4. GenAI as a Productivity Enhancer - GenAI will be seen as a force multiplier for productivity, rather than a standalone solution. Its integration into existing processes can enhance various tasks, from code development to marketing and creating presentations.
5. Shift to Integrated Solutions - The trend will move from isolated niche GenAI tools to integrated solutions. This includes out-of-the-box, industry-specific SaaS offerings and embedding GenAI functionalities into existing software platforms. Larger corporations might dominate this space, overshadowing smaller entities.
Learn more about the future of LLMOps here.
How Does MLRun Help Bring Gen AI to Production?
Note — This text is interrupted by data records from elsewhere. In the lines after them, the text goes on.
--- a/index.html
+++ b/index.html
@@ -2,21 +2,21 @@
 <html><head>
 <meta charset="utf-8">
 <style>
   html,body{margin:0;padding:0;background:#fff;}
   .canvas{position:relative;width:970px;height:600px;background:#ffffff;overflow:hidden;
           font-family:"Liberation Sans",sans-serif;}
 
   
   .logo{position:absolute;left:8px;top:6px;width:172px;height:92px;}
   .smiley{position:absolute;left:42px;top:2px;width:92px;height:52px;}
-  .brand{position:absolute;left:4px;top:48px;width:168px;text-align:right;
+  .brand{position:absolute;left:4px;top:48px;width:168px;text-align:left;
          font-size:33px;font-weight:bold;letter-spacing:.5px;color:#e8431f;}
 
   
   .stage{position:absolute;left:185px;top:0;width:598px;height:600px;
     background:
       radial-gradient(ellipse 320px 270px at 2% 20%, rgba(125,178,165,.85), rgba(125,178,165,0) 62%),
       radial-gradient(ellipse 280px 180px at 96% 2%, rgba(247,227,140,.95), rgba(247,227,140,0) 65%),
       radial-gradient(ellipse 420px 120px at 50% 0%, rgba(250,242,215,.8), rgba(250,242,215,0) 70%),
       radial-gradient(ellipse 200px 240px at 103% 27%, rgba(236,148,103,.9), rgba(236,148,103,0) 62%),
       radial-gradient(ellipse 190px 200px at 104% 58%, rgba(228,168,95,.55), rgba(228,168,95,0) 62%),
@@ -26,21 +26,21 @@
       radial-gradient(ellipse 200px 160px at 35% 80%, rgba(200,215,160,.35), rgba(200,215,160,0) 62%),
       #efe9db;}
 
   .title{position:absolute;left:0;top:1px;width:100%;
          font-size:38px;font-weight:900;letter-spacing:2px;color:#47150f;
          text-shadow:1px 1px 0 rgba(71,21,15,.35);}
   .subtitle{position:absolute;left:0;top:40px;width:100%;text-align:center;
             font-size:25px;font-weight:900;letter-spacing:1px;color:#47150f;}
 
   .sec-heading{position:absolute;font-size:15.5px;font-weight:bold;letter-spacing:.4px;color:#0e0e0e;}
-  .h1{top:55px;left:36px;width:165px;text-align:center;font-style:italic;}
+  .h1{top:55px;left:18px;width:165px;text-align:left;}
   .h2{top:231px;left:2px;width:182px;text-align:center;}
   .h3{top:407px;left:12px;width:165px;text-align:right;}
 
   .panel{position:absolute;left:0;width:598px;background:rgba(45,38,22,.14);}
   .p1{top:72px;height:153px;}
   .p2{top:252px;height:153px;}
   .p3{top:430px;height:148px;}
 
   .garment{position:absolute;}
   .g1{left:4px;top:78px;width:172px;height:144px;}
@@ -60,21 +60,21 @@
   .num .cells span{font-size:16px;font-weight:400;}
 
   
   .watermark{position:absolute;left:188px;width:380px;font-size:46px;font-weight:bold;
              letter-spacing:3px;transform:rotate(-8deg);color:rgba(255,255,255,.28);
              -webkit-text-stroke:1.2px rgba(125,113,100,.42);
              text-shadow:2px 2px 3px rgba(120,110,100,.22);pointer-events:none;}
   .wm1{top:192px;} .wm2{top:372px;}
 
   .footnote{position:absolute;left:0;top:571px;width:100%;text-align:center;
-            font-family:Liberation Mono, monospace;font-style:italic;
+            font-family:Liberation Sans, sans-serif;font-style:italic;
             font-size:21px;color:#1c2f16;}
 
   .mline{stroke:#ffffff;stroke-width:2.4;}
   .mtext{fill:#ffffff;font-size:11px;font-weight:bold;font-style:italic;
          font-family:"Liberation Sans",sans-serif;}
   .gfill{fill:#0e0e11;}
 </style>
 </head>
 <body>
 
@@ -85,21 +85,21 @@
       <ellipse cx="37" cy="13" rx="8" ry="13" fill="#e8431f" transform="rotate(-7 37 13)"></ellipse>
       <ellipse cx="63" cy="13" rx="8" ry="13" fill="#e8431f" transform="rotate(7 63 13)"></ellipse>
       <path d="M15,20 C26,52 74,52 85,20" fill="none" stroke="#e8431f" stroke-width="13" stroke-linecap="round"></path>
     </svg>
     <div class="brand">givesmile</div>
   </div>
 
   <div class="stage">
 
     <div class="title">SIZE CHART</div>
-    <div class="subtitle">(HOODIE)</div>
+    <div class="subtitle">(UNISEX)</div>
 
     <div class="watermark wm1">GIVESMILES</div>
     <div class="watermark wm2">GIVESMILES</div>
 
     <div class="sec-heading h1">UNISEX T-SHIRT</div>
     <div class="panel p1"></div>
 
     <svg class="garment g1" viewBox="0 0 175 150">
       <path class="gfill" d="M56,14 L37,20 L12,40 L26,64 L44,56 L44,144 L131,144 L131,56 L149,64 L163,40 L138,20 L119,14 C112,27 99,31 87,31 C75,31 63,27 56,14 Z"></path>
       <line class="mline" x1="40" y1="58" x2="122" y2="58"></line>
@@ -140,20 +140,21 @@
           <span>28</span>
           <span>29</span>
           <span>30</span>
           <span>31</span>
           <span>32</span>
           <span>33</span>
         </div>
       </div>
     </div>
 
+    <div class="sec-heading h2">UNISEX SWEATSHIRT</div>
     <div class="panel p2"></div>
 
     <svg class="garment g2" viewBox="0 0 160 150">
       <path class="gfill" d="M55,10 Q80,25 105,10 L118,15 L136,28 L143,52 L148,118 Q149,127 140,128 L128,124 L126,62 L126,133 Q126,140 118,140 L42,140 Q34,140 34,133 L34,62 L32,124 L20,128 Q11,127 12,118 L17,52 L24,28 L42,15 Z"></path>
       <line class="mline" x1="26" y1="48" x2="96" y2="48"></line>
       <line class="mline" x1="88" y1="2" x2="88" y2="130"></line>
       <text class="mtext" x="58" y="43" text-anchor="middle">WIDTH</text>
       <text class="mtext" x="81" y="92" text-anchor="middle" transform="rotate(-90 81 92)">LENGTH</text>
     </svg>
MLRun is an open-source, MLOps orchestration platform that simplifies the process of managing and automating ML pipelines and LLM deployments. It provides a framework for building, deploying, monitoring, and managing ML applications in a scalable and efficient manner.
MLRun automates various stages of the ML lifecycle, such as data preparation, model training and deployment. It is designed to handle large-scale ML workloads and offers tools for monitoring ML models in production, while helping with tracking model performance and managing model updates. MLRun also supports collaboration by integrating with version control systems and facilitating collaborative workflows.
MLRun is an MLOps and LLMOps platform built to support deployment of LLMOps as well. It can manage the lifecycle of LLMs, from training to deployment, while optimizing computational resources for scale and monitoring for performance and accuracy.